Records provided —
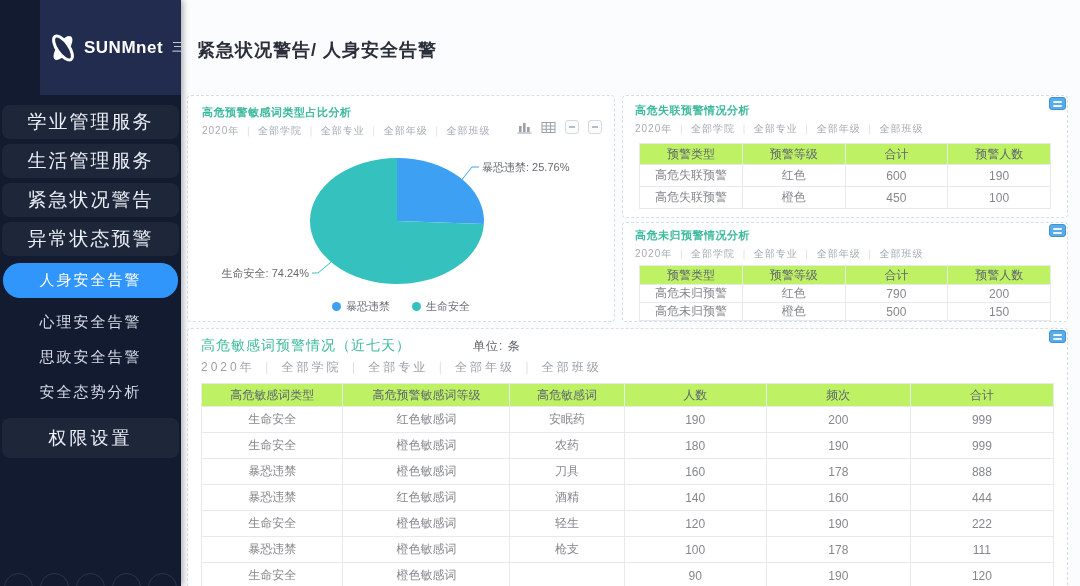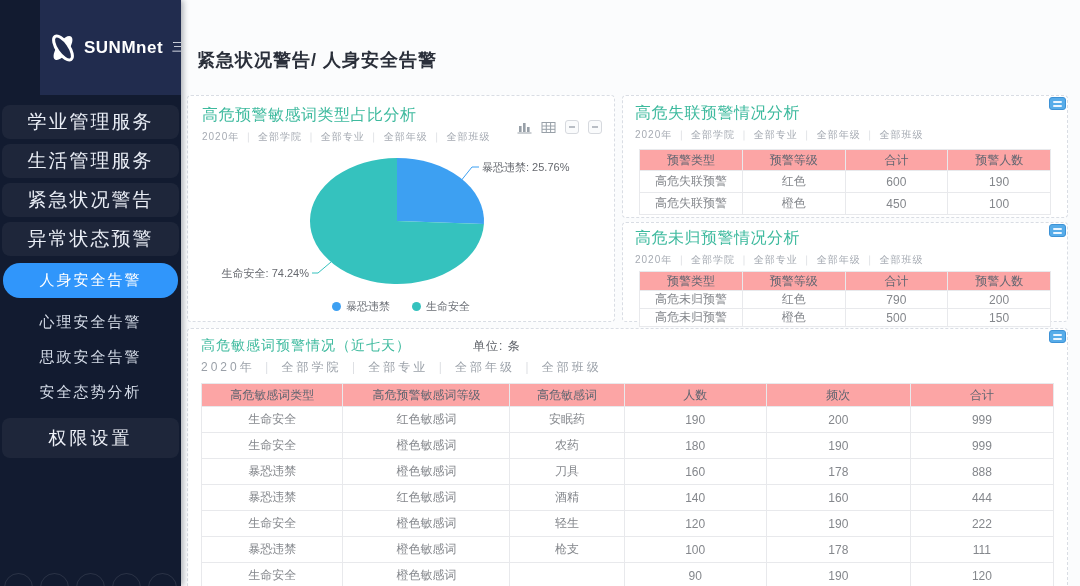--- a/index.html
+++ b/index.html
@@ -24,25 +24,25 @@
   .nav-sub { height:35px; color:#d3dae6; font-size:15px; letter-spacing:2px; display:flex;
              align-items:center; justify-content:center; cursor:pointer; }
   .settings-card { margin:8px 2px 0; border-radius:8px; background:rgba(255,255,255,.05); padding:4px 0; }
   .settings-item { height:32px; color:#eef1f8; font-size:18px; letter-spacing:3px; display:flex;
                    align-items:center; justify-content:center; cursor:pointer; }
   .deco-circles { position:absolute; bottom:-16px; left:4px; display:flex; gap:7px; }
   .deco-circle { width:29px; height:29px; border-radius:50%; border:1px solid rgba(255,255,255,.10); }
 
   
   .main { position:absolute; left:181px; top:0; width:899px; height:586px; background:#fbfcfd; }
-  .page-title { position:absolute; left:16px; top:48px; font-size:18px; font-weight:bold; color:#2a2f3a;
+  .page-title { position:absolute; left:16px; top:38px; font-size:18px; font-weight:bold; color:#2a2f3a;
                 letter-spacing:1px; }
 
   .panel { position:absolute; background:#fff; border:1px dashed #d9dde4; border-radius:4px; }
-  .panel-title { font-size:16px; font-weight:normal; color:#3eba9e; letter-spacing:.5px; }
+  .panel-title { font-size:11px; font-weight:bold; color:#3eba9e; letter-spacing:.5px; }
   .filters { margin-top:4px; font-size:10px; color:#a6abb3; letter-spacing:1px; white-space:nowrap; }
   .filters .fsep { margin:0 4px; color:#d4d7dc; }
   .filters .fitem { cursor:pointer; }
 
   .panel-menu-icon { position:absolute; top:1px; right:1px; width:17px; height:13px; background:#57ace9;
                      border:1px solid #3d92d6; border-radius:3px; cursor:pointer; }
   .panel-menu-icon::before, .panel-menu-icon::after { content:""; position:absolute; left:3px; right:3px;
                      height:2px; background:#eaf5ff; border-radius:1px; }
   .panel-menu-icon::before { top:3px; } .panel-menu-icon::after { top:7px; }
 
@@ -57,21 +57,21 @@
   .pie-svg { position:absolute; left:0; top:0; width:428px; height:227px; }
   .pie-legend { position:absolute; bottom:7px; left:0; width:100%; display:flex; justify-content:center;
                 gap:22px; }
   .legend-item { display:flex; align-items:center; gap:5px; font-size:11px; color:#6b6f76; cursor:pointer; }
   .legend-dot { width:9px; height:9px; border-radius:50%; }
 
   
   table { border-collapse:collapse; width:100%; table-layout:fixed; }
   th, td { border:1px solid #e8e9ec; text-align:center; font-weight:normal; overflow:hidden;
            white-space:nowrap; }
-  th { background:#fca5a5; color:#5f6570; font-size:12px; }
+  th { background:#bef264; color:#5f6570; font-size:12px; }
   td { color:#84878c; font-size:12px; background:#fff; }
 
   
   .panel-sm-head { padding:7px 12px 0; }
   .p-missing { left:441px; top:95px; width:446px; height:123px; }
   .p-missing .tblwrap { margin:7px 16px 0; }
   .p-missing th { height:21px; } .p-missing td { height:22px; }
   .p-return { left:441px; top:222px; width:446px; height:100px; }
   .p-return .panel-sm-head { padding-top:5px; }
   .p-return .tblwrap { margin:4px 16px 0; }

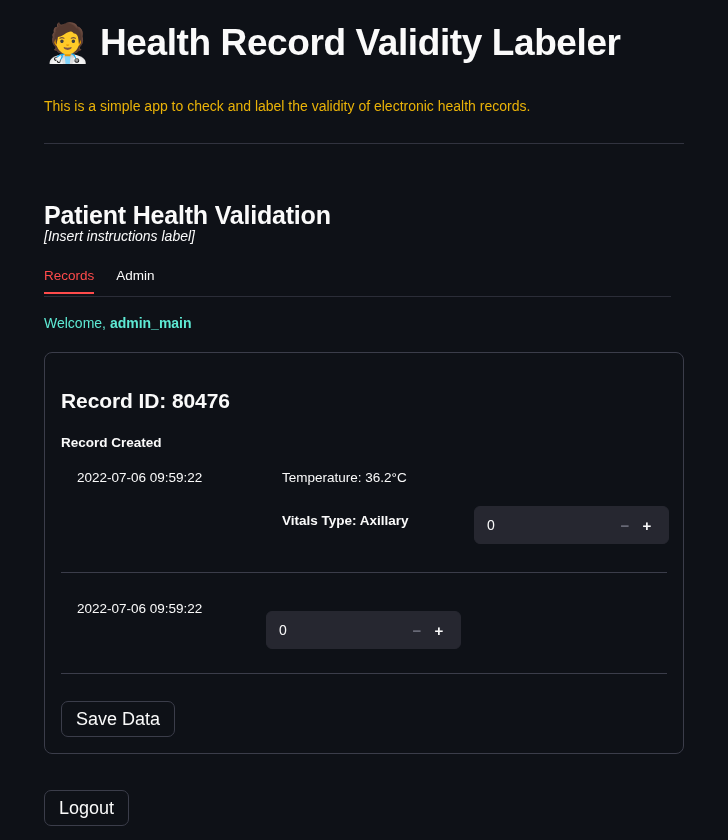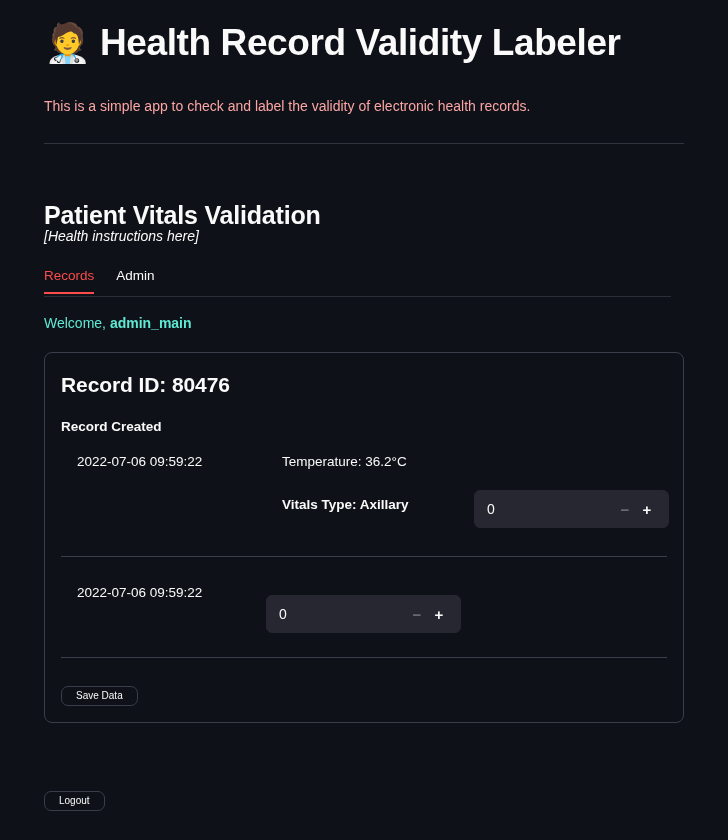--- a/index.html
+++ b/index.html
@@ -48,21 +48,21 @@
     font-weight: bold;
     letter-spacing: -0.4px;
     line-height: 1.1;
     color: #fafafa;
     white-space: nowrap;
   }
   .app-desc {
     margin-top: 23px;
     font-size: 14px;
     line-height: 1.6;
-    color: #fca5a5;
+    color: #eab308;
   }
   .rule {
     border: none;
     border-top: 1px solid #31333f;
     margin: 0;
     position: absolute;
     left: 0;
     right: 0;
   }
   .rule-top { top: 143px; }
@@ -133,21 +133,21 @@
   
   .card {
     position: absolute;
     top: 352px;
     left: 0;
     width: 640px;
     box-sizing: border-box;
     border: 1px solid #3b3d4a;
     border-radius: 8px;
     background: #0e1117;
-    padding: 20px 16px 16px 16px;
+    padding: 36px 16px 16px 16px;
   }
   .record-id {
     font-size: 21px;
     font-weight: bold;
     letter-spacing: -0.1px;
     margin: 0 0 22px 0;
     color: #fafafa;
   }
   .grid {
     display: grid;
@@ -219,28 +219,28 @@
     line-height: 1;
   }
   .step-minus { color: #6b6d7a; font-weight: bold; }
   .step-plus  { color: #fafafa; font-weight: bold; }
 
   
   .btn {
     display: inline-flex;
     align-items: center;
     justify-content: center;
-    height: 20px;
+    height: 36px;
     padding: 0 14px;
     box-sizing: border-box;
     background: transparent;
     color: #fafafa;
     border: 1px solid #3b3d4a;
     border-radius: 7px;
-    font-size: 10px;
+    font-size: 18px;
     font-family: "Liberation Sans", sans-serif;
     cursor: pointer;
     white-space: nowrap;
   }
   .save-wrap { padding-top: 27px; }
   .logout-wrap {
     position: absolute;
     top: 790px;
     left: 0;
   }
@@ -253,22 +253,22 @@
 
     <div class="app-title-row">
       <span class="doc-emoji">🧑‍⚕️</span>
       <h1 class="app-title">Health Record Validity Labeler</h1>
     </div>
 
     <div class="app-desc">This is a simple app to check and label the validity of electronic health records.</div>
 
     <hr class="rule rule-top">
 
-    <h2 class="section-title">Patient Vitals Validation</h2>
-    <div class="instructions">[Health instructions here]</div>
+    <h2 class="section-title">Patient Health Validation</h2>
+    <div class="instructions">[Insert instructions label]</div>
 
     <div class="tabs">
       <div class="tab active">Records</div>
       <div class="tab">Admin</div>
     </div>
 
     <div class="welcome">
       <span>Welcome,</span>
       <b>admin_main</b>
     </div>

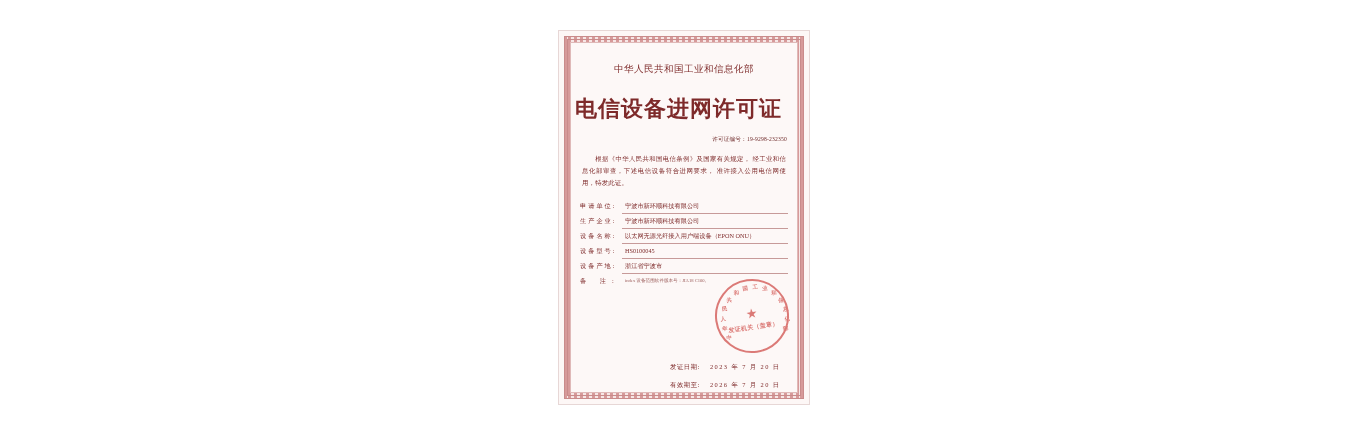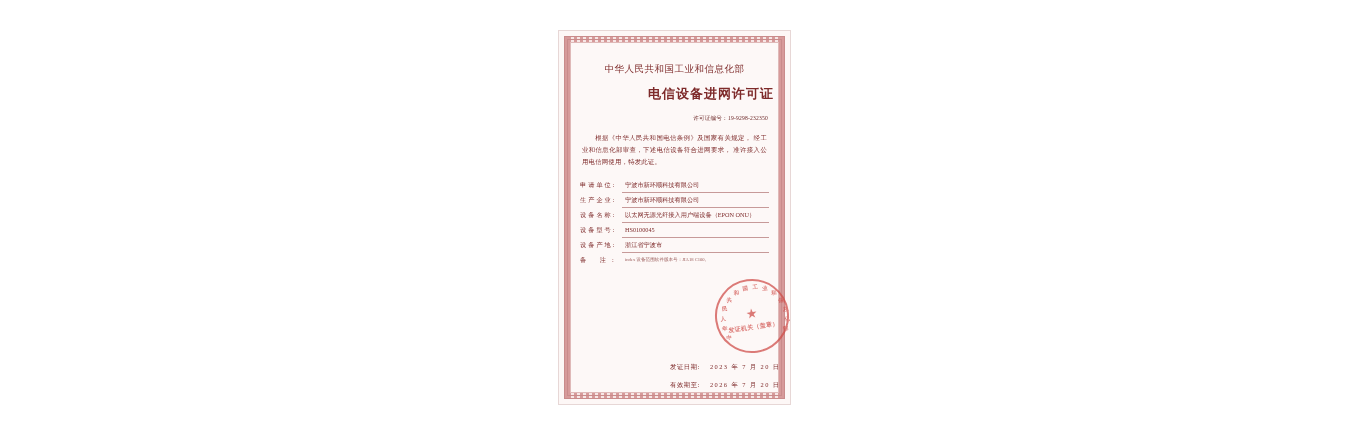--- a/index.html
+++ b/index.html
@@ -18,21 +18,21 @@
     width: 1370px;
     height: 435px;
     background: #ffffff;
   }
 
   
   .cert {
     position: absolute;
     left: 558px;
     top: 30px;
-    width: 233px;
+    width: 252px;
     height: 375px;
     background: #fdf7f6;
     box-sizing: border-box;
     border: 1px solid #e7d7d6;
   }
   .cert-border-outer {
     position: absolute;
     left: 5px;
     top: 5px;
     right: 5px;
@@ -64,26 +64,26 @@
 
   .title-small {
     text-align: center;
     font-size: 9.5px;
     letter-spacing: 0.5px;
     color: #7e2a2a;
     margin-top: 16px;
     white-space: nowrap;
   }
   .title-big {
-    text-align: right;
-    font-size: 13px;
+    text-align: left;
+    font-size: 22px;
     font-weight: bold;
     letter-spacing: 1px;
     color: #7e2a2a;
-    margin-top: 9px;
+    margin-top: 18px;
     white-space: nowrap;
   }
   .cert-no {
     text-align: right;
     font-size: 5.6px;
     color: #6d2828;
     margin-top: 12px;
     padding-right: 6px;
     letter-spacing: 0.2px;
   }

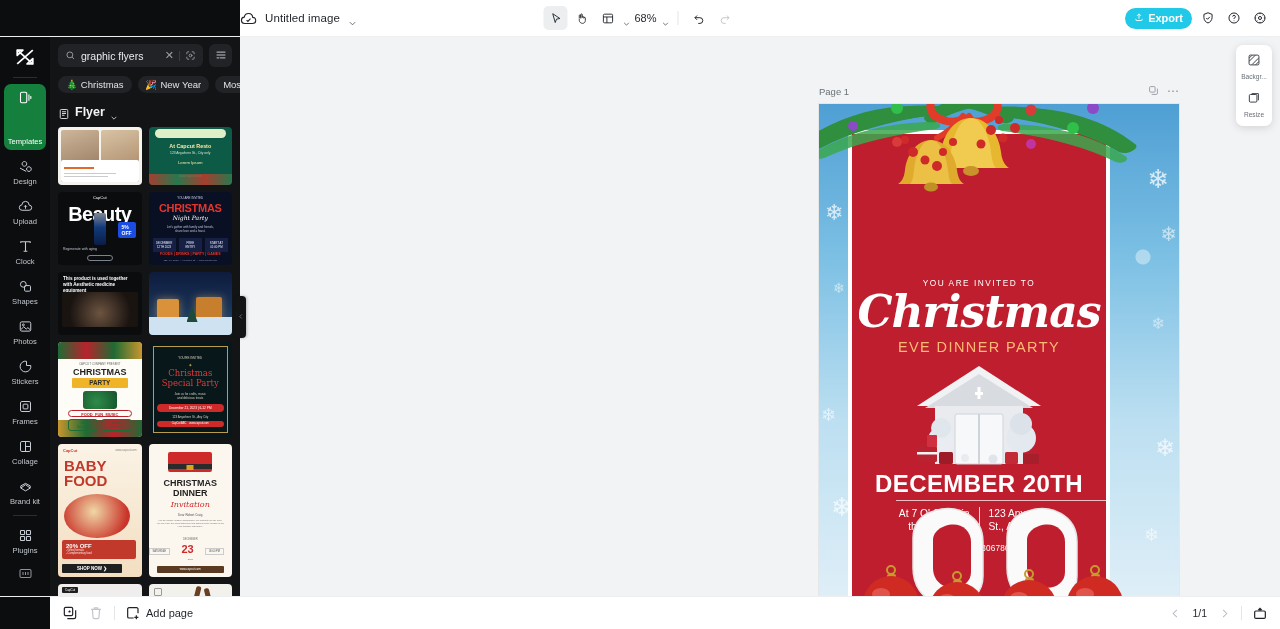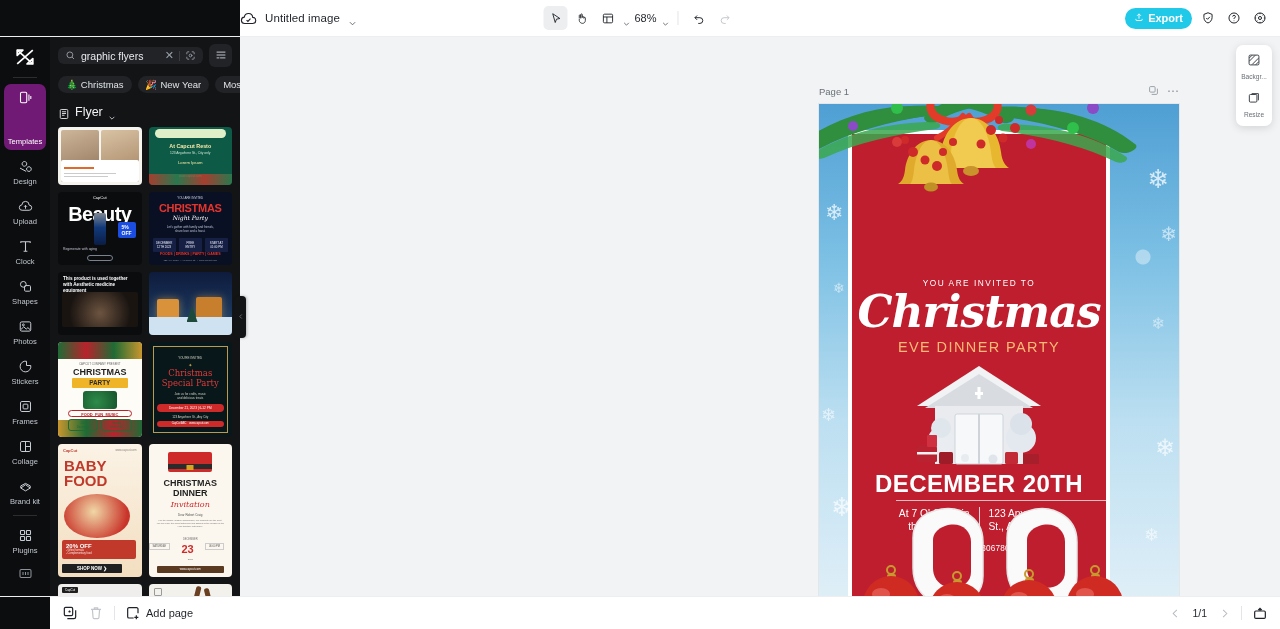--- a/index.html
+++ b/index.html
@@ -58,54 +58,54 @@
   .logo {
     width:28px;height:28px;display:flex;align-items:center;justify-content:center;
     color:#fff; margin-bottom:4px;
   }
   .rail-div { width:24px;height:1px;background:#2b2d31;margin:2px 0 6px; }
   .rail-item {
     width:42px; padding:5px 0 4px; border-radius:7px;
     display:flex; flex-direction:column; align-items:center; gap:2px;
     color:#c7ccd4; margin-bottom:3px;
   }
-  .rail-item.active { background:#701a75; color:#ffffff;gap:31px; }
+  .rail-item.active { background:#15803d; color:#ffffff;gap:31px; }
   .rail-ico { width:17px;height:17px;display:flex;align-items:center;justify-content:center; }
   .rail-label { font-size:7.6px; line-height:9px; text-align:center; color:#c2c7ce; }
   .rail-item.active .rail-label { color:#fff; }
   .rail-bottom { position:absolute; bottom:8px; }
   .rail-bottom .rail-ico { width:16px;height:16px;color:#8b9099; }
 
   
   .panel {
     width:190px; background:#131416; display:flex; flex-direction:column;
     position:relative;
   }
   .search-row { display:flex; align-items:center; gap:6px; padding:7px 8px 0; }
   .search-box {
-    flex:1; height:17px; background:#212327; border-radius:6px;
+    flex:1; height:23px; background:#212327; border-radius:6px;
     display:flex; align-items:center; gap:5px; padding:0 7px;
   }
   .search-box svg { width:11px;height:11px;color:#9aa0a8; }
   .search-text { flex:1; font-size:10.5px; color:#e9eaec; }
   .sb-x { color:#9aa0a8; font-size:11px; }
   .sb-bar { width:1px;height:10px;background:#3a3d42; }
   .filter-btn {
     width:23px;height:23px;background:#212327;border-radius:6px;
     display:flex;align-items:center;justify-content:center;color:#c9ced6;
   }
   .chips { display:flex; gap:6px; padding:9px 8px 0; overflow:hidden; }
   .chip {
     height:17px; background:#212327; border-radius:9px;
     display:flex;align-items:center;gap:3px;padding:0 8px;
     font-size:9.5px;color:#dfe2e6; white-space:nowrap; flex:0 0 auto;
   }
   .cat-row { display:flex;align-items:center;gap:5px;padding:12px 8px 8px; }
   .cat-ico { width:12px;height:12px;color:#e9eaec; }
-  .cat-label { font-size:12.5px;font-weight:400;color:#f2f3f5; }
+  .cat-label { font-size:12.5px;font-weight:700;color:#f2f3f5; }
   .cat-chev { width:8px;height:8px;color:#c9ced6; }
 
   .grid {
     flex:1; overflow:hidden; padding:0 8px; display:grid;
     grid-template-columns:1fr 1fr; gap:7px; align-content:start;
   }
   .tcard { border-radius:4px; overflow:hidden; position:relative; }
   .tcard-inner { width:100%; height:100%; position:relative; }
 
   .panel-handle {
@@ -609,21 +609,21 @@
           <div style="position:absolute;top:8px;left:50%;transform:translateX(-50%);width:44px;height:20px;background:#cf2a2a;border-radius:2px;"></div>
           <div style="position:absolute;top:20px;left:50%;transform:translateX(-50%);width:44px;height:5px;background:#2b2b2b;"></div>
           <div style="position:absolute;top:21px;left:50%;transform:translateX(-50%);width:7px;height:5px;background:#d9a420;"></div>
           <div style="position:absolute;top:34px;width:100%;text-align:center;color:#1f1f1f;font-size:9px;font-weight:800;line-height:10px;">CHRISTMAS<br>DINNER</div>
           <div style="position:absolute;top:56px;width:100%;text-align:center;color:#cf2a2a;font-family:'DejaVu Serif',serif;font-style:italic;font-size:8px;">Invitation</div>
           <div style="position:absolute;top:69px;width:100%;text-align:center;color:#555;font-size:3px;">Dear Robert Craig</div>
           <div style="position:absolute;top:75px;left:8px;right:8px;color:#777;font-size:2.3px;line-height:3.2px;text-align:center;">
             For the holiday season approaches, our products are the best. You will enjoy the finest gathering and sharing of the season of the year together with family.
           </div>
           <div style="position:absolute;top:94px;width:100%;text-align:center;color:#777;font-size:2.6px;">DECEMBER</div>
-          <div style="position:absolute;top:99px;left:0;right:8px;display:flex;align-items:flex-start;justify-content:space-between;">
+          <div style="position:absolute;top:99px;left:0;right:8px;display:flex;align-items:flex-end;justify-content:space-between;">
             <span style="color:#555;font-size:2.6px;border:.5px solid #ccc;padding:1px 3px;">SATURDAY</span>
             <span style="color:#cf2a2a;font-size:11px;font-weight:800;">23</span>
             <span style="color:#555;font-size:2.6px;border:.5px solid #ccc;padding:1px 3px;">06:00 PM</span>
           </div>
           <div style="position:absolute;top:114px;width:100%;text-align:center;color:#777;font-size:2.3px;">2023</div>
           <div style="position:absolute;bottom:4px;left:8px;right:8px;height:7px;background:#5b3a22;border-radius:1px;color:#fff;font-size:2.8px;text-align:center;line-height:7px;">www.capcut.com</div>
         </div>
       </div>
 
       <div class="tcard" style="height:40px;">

Task instructions — Retype exactly, and only, the lines above from the one where "margin:8px 2px 0;" occurs up to and including the one where "position:absolute; background:#fff; border:1px" occurs.

Answer to this task —
   .settings-card { margin:8px 2px 0; border-radius:8px; background:rgba(255,255,255,.05); padding:4px 0; }
   .settings-item { height:32px; color:#eef1f8; font-size:18px; letter-spacing:3px; display:flex;
                    align-items:center; justify-content:center; cursor:pointer; }
   .deco-circles { position:absolute; bottom:-16px; left:4px; display:flex; gap:7px; }
   .deco-circle { width:29px; height:29px; border-radius:50%; border:1px solid rgba(255,255,255,.10); }
 
   
   .main { position:absolute; left:181px; top:0; width:899px; height:586px; background:#fbfcfd; }
-  .page-title { position:absolute; left:16px; top:48px; font-size:18px; font-weight:bold; color:#2a2f3a;
+  .page-title { position:absolute; left:16px; top:38px; font-size:18px; font-weight:bold; color:#2a2f3a;
                 letter-spacing:1px; }
 
   .panel { position:absolute; background:#fff; border:1px dashed #d9dde4; border-radius:4px; }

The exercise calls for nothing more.